PROBLEM STATEMENT
"(419, 355) none -> [205,589,227,601] the" appears in one line of the listing below; retype that line and every later line exactly, stopping at the end, and nothing else.
[RAW DATA — start]
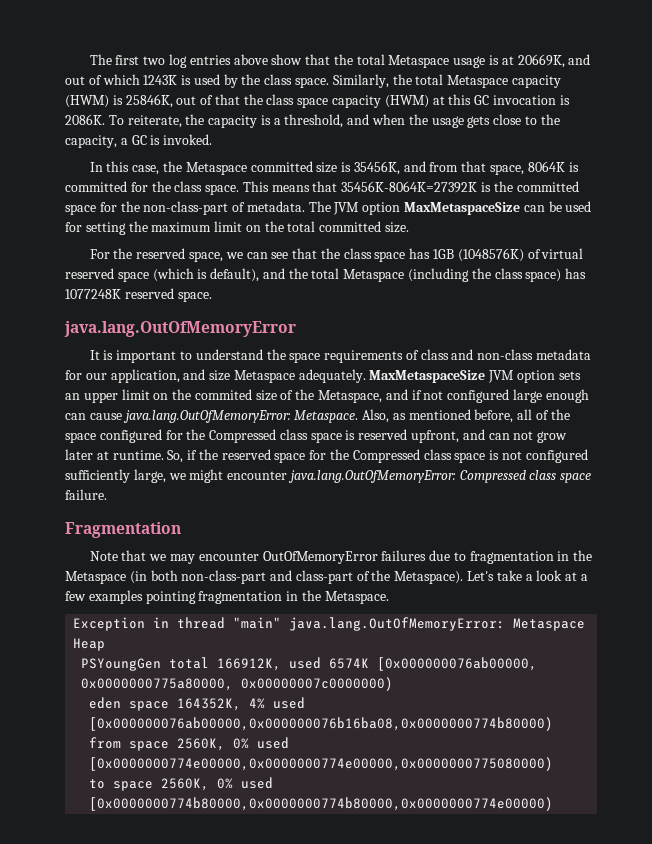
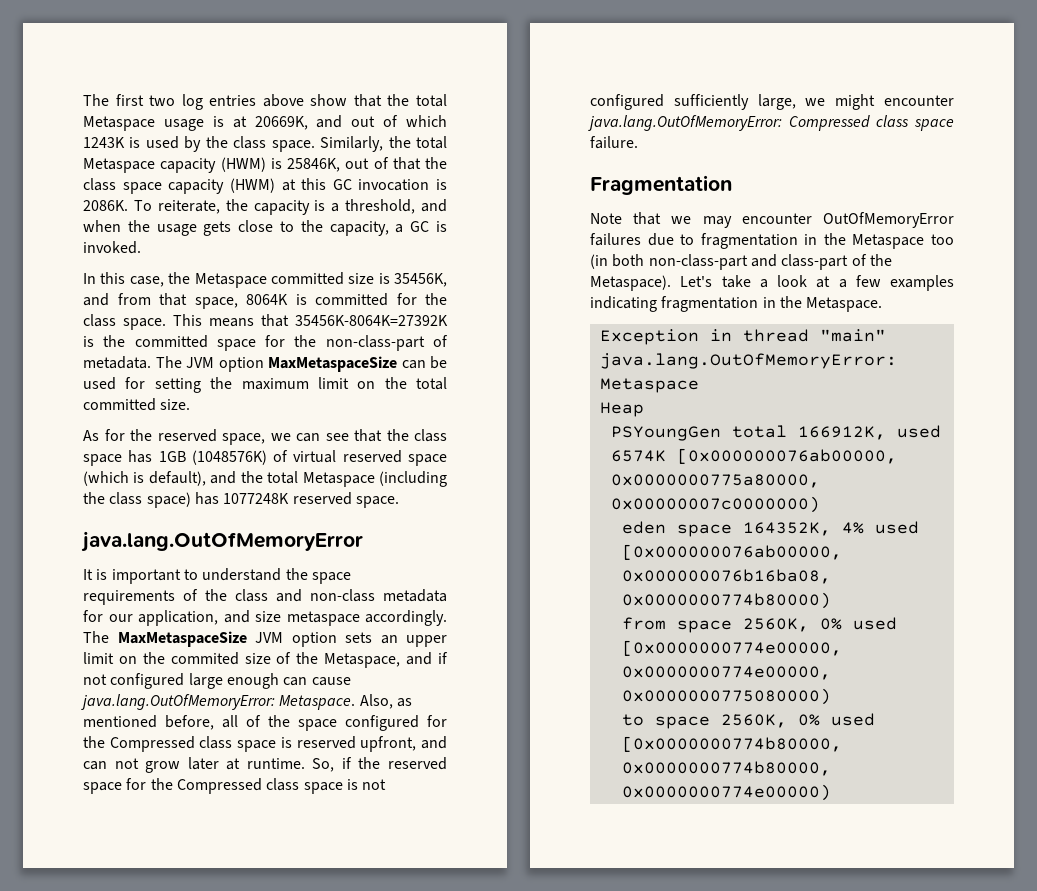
[89,249,110,259] For -> [83,429,125,441] As for
(419, 355) none -> [205,589,227,601] the
[233,369,366,383] Metaspace adequately. -> [286,610,447,626] [83,631,109,643] metaspace accordingly. The
(126, 577) none -> [931,234,954,245] too
[145,591,196,604] pointing -> [590,296,657,312] indicating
[RAW DATA — finish]
TASK SOLUTION
(419, 355) none -> [205,589,227,601] the
[233,369,366,383] Metaspace adequately. -> [286,610,447,626] [83,631,109,643] metaspace accordingly. The
(126, 577) none -> [931,234,954,245] too
[145,591,196,604] pointing -> [590,296,657,312] indicating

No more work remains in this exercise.